Canada is known for its cold weather, but tourists don’t suffer from many serious issues. The media provides daily coverage of the weather conditions; if frostbite is likely, they provide in-depth reports. Dressing in layers and wearing a hat are necessary to avoid sun exposure. Sunscreen is needed even overcast days if you’re outside for long periods.


Canada’s National Parks recommends that you never leave food or garbage near your tent, car, or RV. You can avoid encounters with bears by wearing no solid smells and making any noise you create louder when walking. If a bear does charge at you, then do not scream or run. Instead, stay still, try to speak calmly to them, and put your luggage on the ground to distract them.

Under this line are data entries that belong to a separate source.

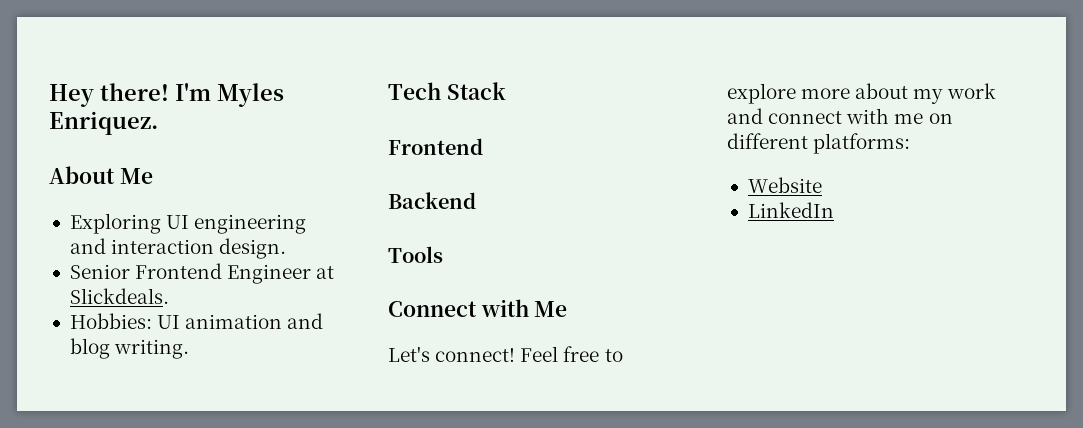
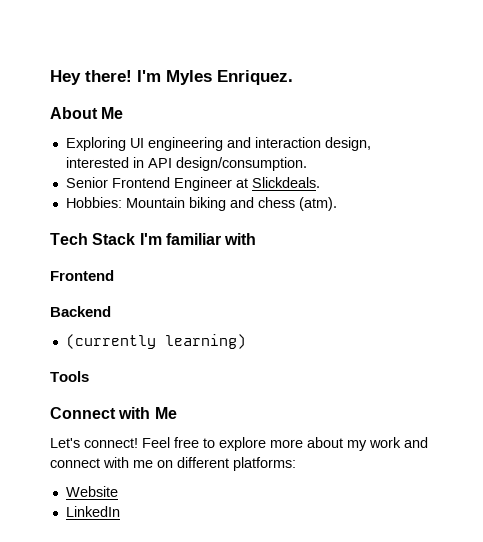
- Exploring UI engineering and interaction design.
+ Exploring UI engineering and interaction design, interested in API design/consumption.
- Hobbies: UI animation and blog writing.
+ Hobbies: Mountain biking and chess (atm).
- Tech Stack
+ Tech Stack I'm familiar with
+ (currently learning)

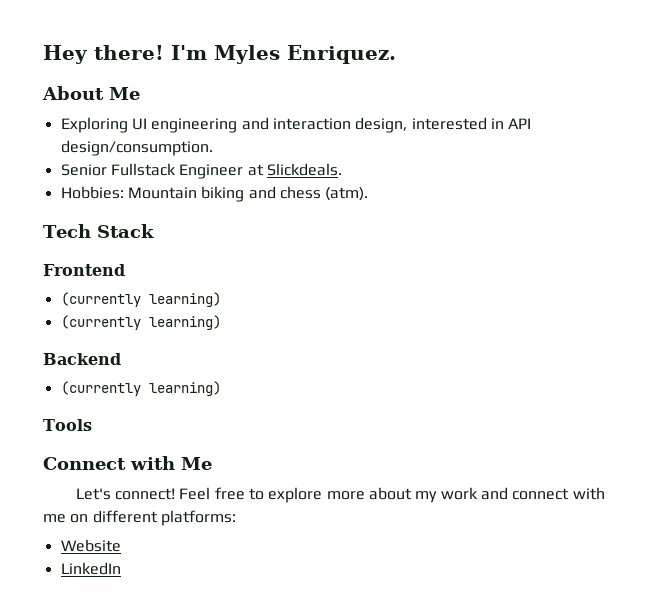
- Senior Frontend Engineer at Slickdeals.
+ Senior Fullstack Engineer at Slickdeals.
- Tech Stack I'm familiar with
+ Tech Stack
  Frontend
+ (currently learning)
+ (currently learning)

As we all know, traveling can be a fantastic experience. However, it is always essential to consider personal security and health when planning a trip. Here are five tips for staying safe while traveling in Canada:

  • Stay informed – Stay up-to-date on current events in your destination country by reading news articles or watching local television stations. This will help you avoid any potential danger or scams while you’re there.
  • Use common sense – Always use common sense when traveling, and do not put yourself in dangerous situations without proper precautions. Do not walk around alone at night time, do not trust strangers, and always keep a close eye on your belongings no matter where you are in the world.
  • Avoid risky activities – When visiting tourist attractions like Niagara Falls or Victoria Memorial Bridge, don’t try any of the daredevil stunts that visitors sometimes attempt; these are hazardous places and can easily lead to injury or death if you aren’t careful. Stick to mainstream attractions if possible and take pictures from a safe distance instead of flying down off the bridge as some thrill seekers do!
  • Secure your travel documents – Keep copies of all your passport information and itinerary.